Some wanted to know why he had spent six years working on Two Lives ("I'm a slow writer and I respect trees"), others questioned his ability to detach himself from the writing process considering the protagonists were his relatives ("With family, detachment is more difficult"), and still others were curious about whether his aunt would have wanted him to tell her story ("My uncle thought I should. He gave me permission").

Calm, composed, and entertaining, Seth took on all questions carefully and very seriously. The intensity with which he handled the discussion won over his audience. "Two Lives is not like a tortoise, with a smooth shell," he said, ending the session. "It is more like a porcupine or hedgehog, with spines going out in all directions. But the hedgehog is its own being and hopes to be accepted as such, as I hope you will accept this book too."

What came across, eventually, was his courage as an author, taking up not just the lives of two perfectly ordinary people, but also Germany's much-covered history of the Holocaust, yet making it all seem new.

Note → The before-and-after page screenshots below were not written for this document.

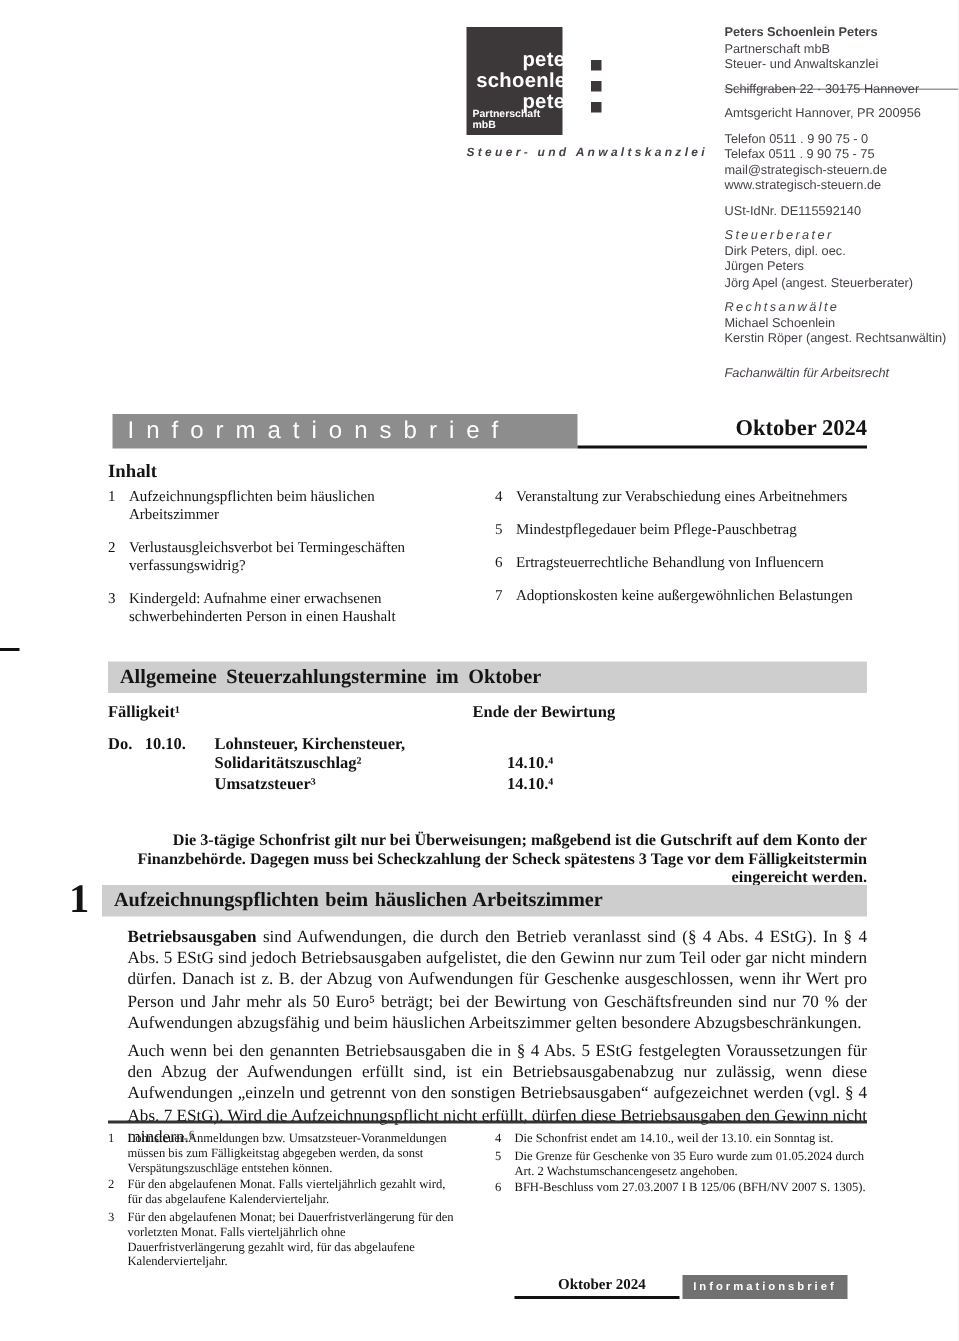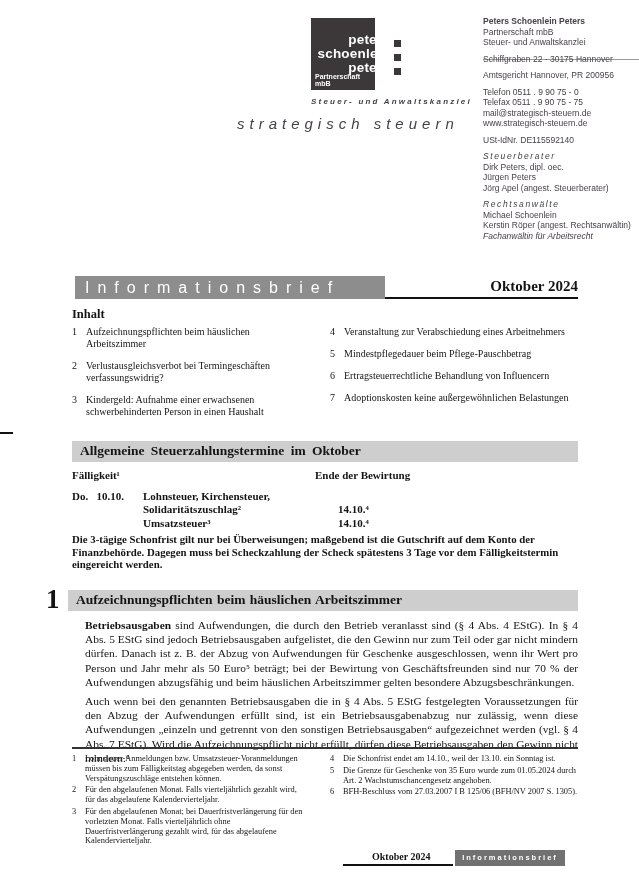"strategisch steuern" div.slogan { html: <div>strategisch steuern</div> -> none }
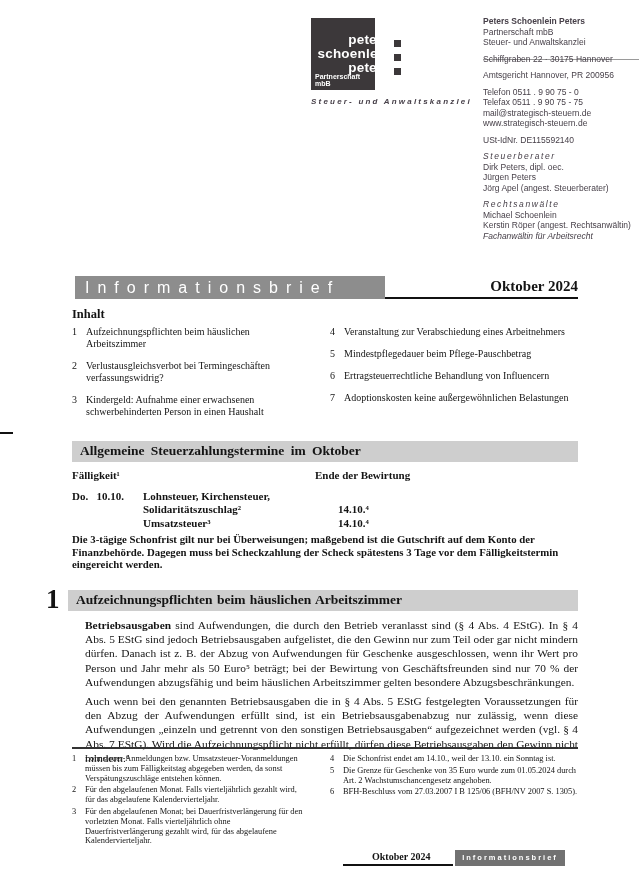"Fachanwältin für Arbeitsrecht" .firm .i { margin-top: none -> 12px }
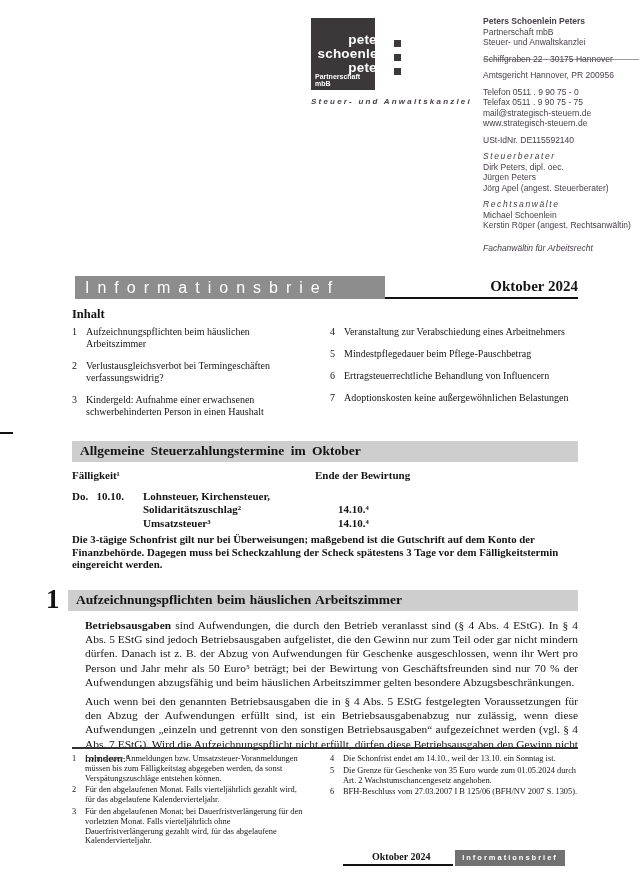"Die 3-tägige Schonfrist gilt nur" .tax-note { text-align: none -> right; top: 533px -> 554px }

Reading over, the book signing began. Interestingly -- but not surprisingly -- there were two queues, one moving towards Seth, the other towards Aamir. New editions, first editions, bookmarks, other books -- Seth signed them all, standing for over an hour, patiently sharing a few words with everyone. Some bought him gifts, others offered pieces of their own writing. He accepted it all graciously.

"You look tired," I told him. "I am," he laughed, "but it's perfectly okay."

At the end of the evening, he met up with an uncomplaining Aamir, who confessed to Seth that he was embarrassed at disturbing his reading. They left together.

The willingness to engage with an audience -- it's usually what distinguishes a brave author from merely a good one.